On prend les mêmes et on recommence. Voilà sans doute l’état d’esprit de nombreux chasseurs français en ce mardi 2 décembre. Pendant que l’Office français de la biodiversité lance une vaste opération de contrôle jusqu’au 15 décembre, certains médias semblent, eux, avoir choisi leur moment pour ajouter une couche inutilement méprisante.
L’an dernier, rappelons-le, 10 000 chasseurs avaient été contrôlés dans le cadre de la même campagne, pour seulement 229 signalements. Pas de quoi alimenter une révolution. Mais assez, semble-t-il, pour inspirer un jeune dessinateur du Progrès, visiblement ravi de ressortir les vieux clichés poussiéreux.
Le Progrès, justement, n’est pas un petit média sorti du fourré. Près de 200 000 lecteurs à Lyon, 75 000 dans le Jura. Une audience de poids, surtout dans un département où beaucoup connaissent un chasseur, vivent avec un chasseur ou… sont eux-mêmes chasseurs. D’où le malaise.
Car que voit-on dans ce dessin publié dans ses pages ?
Un agent de l’OFB face à un chasseur représenté comme un personnage titubant, le nez rouge, les yeux injectés de sang, façon caricature d’ivrogne sortie tout droit d’un sketch des Inconnus. La ficelle est grosse, et l’imagination, bien maigre. Le dessinateur, 30 ans à peine, n’était d’ailleurs même pas né lorsque le fameux sketch est sorti. Mais visiblement, recycler les vieilles casseroles reste plus simple que de réfléchir.

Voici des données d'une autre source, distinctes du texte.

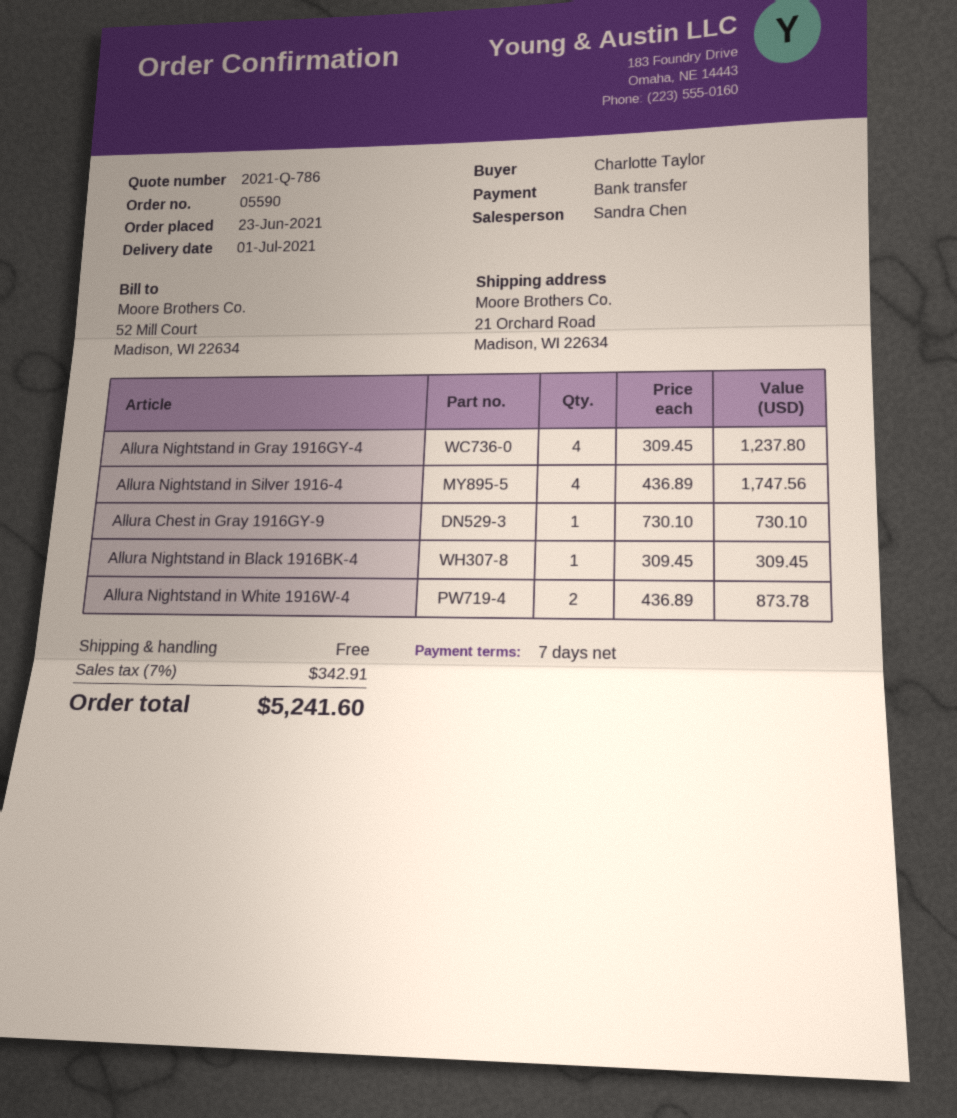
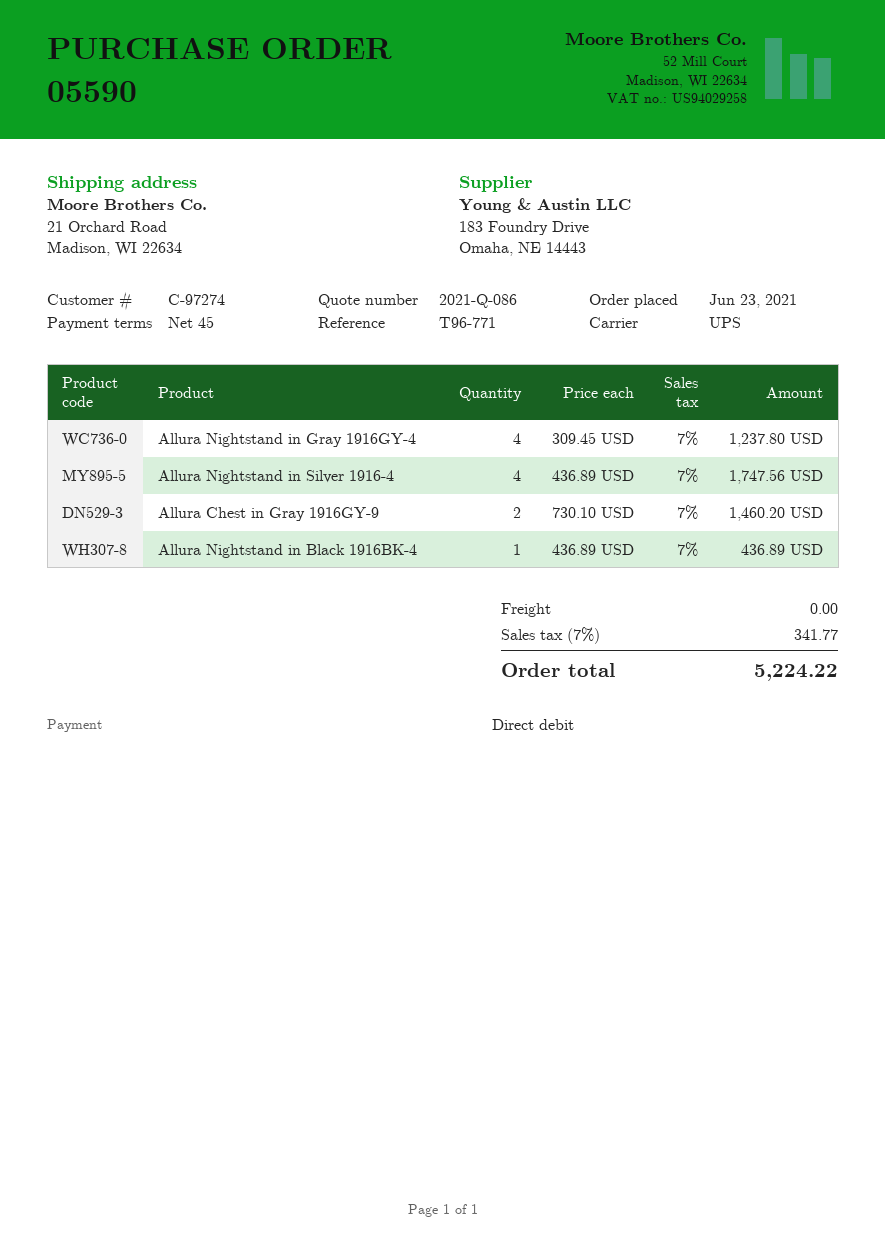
quote number: 2021-Q-786 -> 2021-Q-086
payment terms: 7 days -> 45 days
payment method: bank transfer -> direct debit
Allura Chest in Gray 1916GY-9: 1 x 730.10 = 730.10 -> 2 x 730.10 = 1460.20
Allura Nightstand in Black 1916BK-4: 1 x 309.45 = 309.45 -> 1 x 436.89 = 436.89
Allura Nightstand in White 1916W-4: 2 x 436.89 = 873.78 -> none
tax: 7% = 342.91 -> 7% = 341.77
total: 5241.60 -> 5224.22

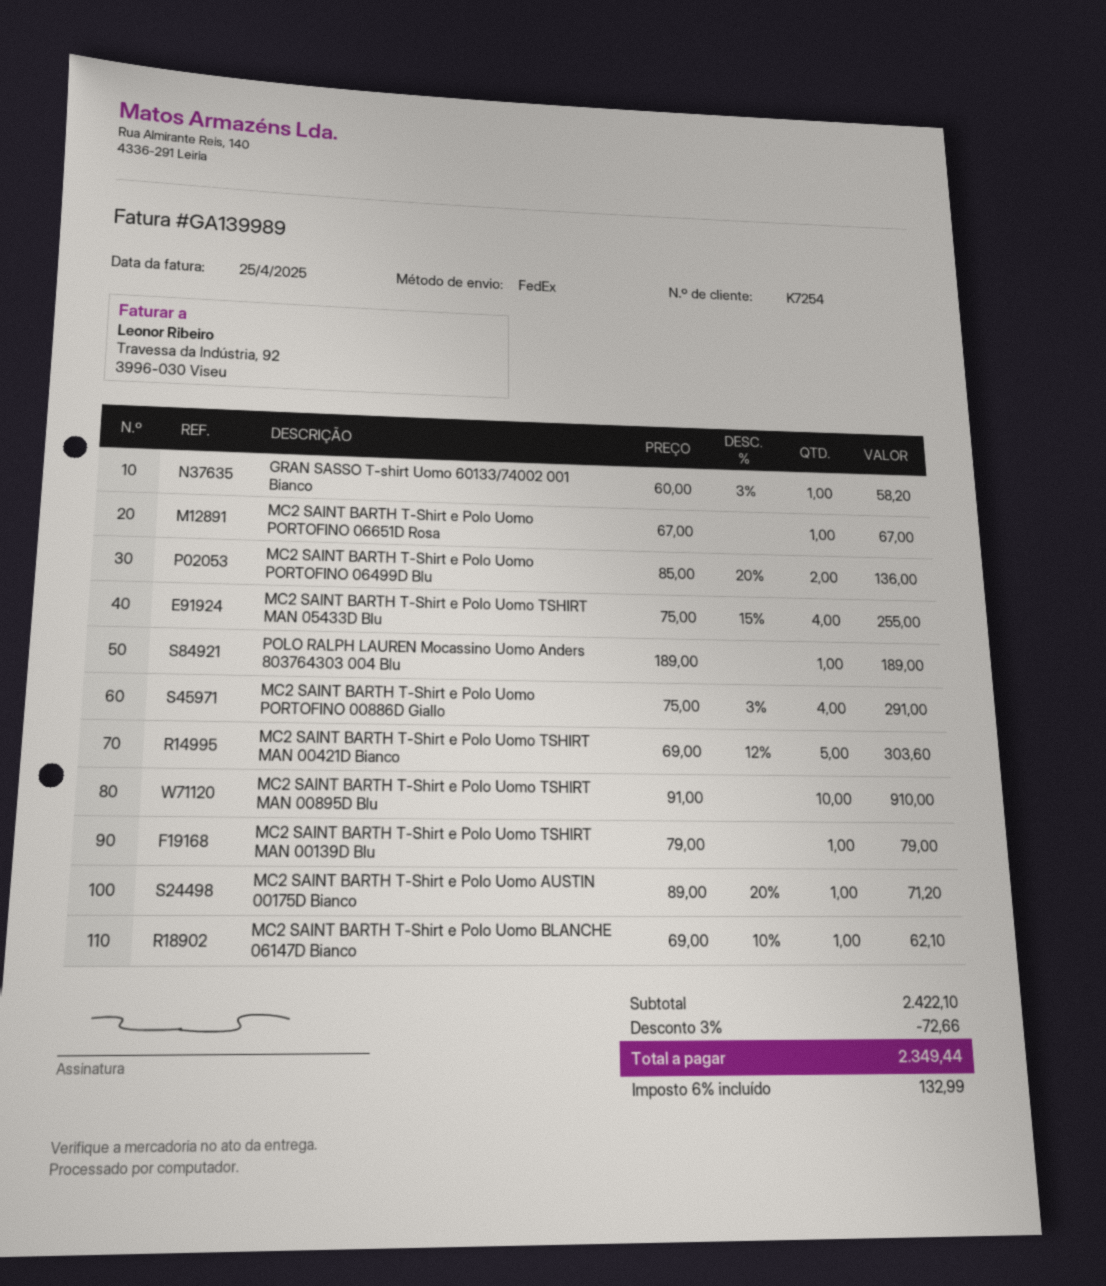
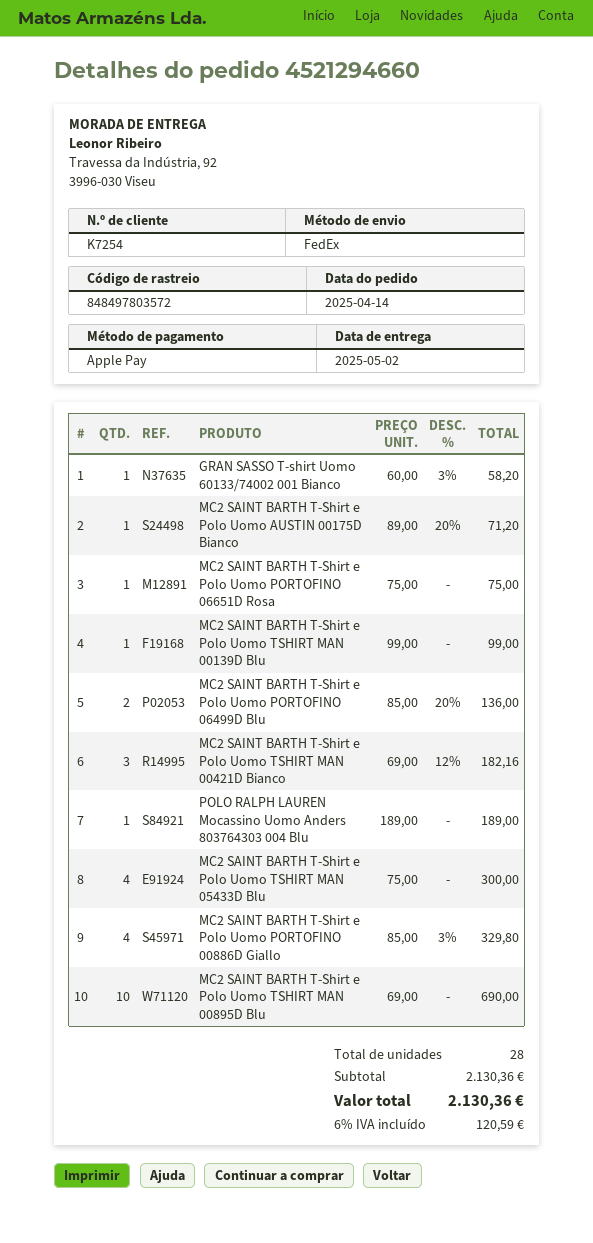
MC2 SAINT BARTH T-Shirt e Polo Uomo PORTOFINO 06651D Rosa: 1 x 67.00 = 67.00 -> 1 x 75.00 = 75.00
MC2 SAINT BARTH T-Shirt e Polo Uomo TSHIRT MAN 05433D Blu: 4 x 75.00 - 15% = 255.00 -> 4 x 75.00 = 300.00
MC2 SAINT BARTH T-Shirt e Polo Uomo PORTOFINO 00886D Giallo: 4 x 75.00 - 3% = 291.00 -> 4 x 85.00 - 3% = 329.80
MC2 SAINT BARTH T-Shirt e Polo Uomo TSHIRT MAN 00421D Bianco: 5 x 69.00 - 12% = 303.60 -> 3 x 69.00 - 12% = 182.16
MC2 SAINT BARTH T-Shirt e Polo Uomo TSHIRT MAN 00895D Blu: 10 x 91.00 = 910.00 -> 10 x 69.00 = 690.00
MC2 SAINT BARTH T-Shirt e Polo Uomo TSHIRT MAN 00139D Blu: 1 x 79.00 = 79.00 -> 1 x 99.00 = 99.00
MC2 SAINT BARTH T-Shirt e Polo Uomo BLANCHE 06147D Bianco: 1 x 69.00 - 10% = 62.10 -> none
subtotal: 2422.10 -> 2130.36
discount: 3% = 72.66 -> none
tax: 6% = 132.99 -> 6% = 120.59
total: 2349.44 -> 2130.36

Le problème n’est pas seulement esthétique : il est sociétal
Car demain, 75 000 Jurassiens vont voir cette caricature.
Que penseront les grands-mères, les enfants, les familles ?
« Dis maman, pourquoi il a un gros nez rouge le monsieur ? C’est papa ? C’est papi ? »
Ce dessin n’a rien de drôle. Il stigmatise près d’un million de pratiquants d’une activité légale, encadrée, contrôlée, et quoi qu’en dise la caricature, bien moins accidentogène que de nombreux sports pratiqués par dix fois moins de personnes. À ce jour, aucun accident de chasse n’a été causé par un chasseur positif à l’alcool. Et pour cause : aucun chasseur sain d’esprit n’a envie de côtoyer un tireur aviné. C’est du simple bon sens. C’est aussi la raison pour laquelle les fédérations de chasseurs ont elles-mêmes soutenu l’harmonisation des règles d’alcoolémie entre route et chasse.
Quand l’humour rate sa cible
Au-delà des chiffres, c’est l’état d’esprit de ce dessin qui interroge. En pleine période de fêtes, où l’on parle volontiers de tolérance et de cohésion, choisir de ridiculiser arbitrairement une catégorie de citoyens ressemble davantage à un exercice de facilité qu’à un vrai travail journalistique.
Il ne s’agit pas ici de protéger une corporation susceptible, mais de défendre l’idée simple qu’un média régional devrait éviter de nourrir les divisions par des caricatures datées. Que l’auteur du dessin ait voulu faire rire, soit. Mais entre irrévérence et mépris, il existe une ligne. Et là, elle est clairement franchie.
Le vrai problème : la validation éditoriale
Car enfin, un dessin peut être raté. Mais un dessin raté validé, relus, publié : cela interroge davantage.
Le vrai responsable n’est peut-être pas l’apprenti caricaturiste mais bien le rédacteur en chef du Progrès, dont le sens des priorités semble aussi inspiré que le coup de crayon de son collaborateur.
Le nom du journal promet le progrès. Il serait peut-être temps… d’en faire preuve.